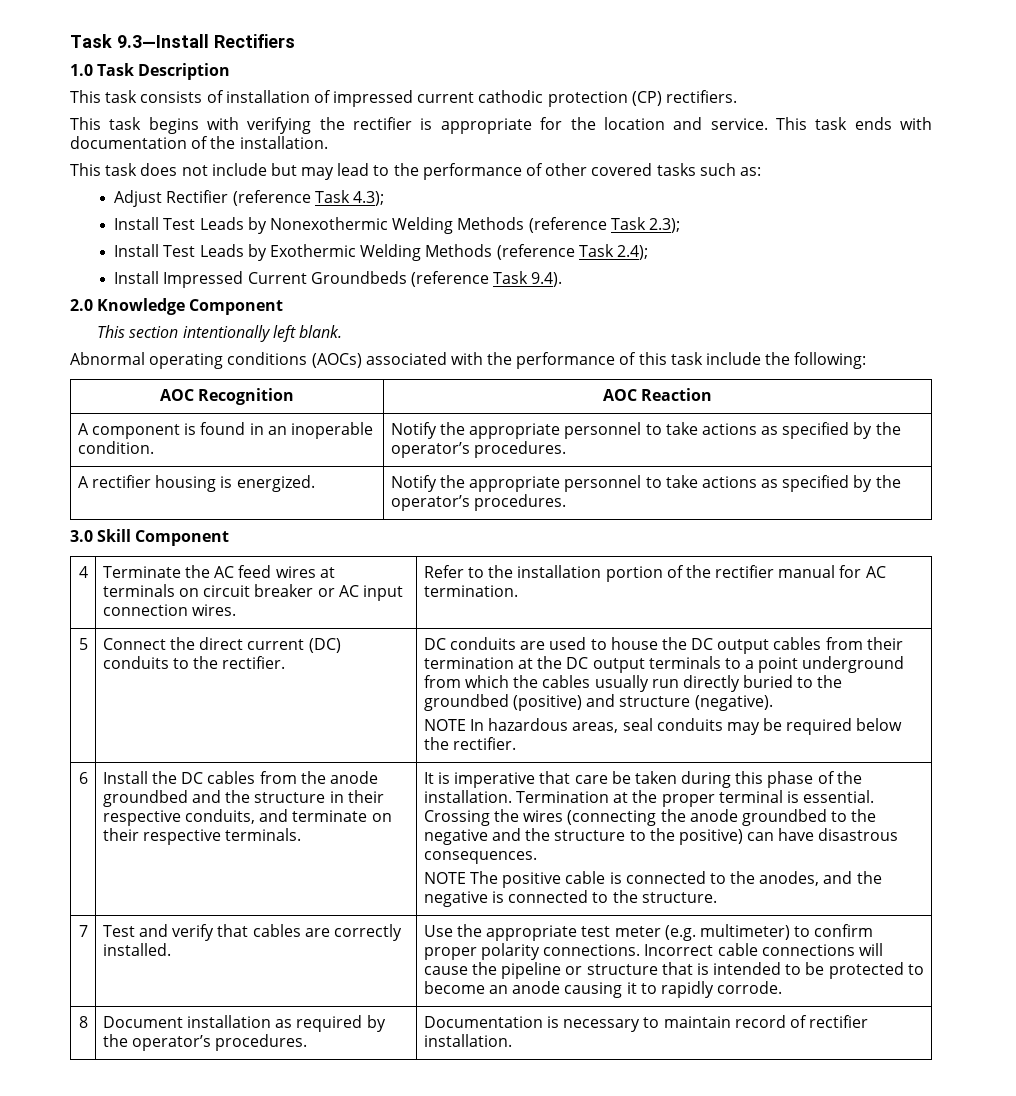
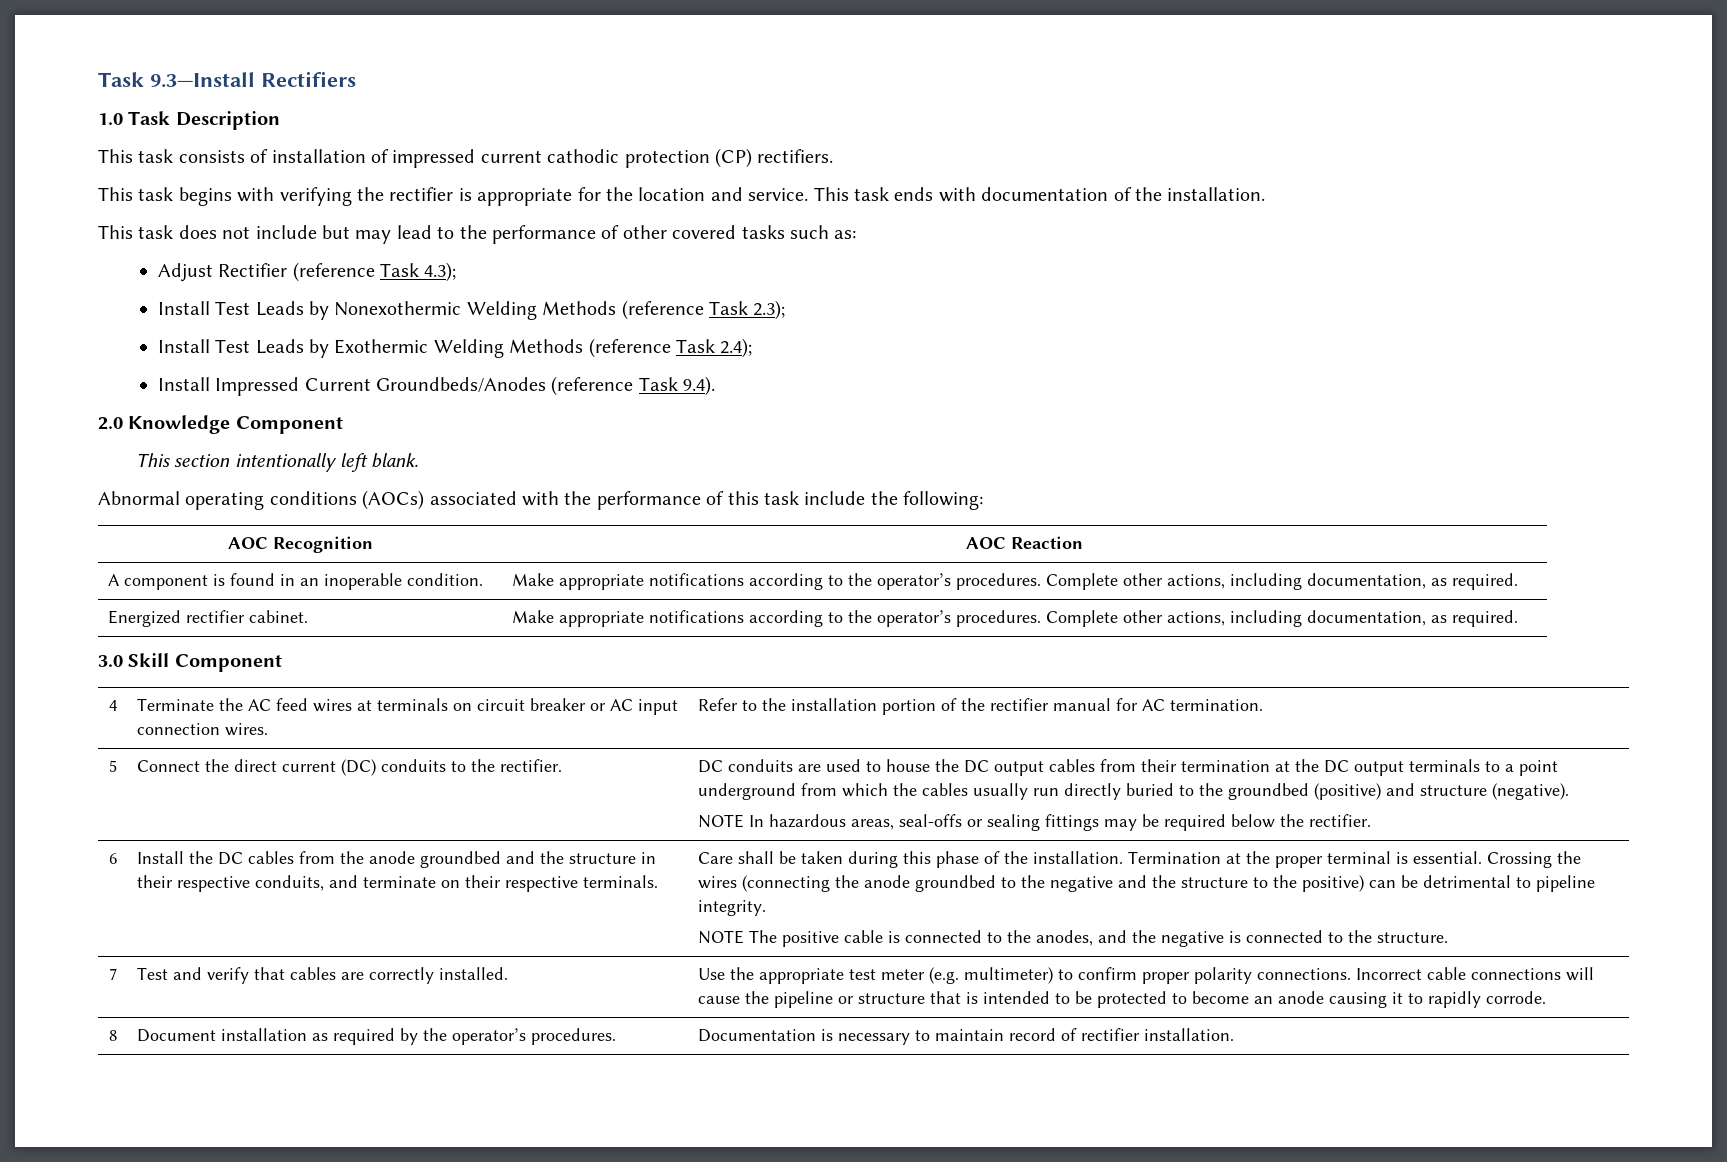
- Install Impressed Current Groundbeds (reference Task 9.4).
+ Install Impressed Current Groundbeds/Anodes (reference Task 9.4).
- A component is found in an inoperable condition. | Notify the appropriate personnel to take actions as specified by the operator’s procedures.
- A rectifier housing is energized. | Notify the appropriate personnel to take actions as specified by the operator’s procedures.
+ A component is found in an inoperable condition. | Make appropriate notifications according to the operator’s procedures. Complete other actions, including documentation, as required.
+ Energized rectifier cabinet. | Make appropriate notifications according to the operator’s procedures. Complete other actions, including documentation, as required.
- NOTE In hazardous areas, seal conduits may be required below the rectifier.
+ NOTE In hazardous areas, seal-offs or sealing fittings may be required below the rectifier.
- It is imperative that care be taken during this phase of the installation.
+ Care shall be taken during this phase of the installation.
- Crossing the wires (connecting the anode groundbed to the negative and the structure to the positive) can have disastrous consequences.
+ Crossing the wires (connecting the anode groundbed to the negative and the structure to the positive) can be detrimental to pipeline integrity.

[EXERCISE PROMPT] Your task is to retype the listing exactly, without its pictures.

[SOLVED PROBLEM]
- Install Impressed Current Groundbeds (reference Task 9.4).
+ Install Impressed Current Groundbeds/Anodes (reference Task 9.4).
- A component is found in an inoperable condition. | Notify the appropriate personnel to take actions as specified by the operator’s procedures.
- A rectifier housing is energized. | Notify the appropriate personnel to take actions as specified by the operator’s procedures.
+ A component is found in an inoperable condition. | Make appropriate notifications according to the operator’s procedures. Complete other actions, including documentation, as required.
+ Energized rectifier cabinet. | Make appropriate notifications according to the operator’s procedures. Complete other actions, including documentation, as required.
- NOTE In hazardous areas, seal conduits may be required below the rectifier.
+ NOTE In hazardous areas, seal-offs or sealing fittings may be required below the rectifier.
- It is imperative that care be taken during this phase of the installation.
+ Care shall be taken during this phase of the installation.
- Crossing the wires (connecting the anode groundbed to the negative and the structure to the positive) can have disastrous consequences.
+ Crossing the wires (connecting the anode groundbed to the negative and the structure to the positive) can be detrimental to pipeline integrity.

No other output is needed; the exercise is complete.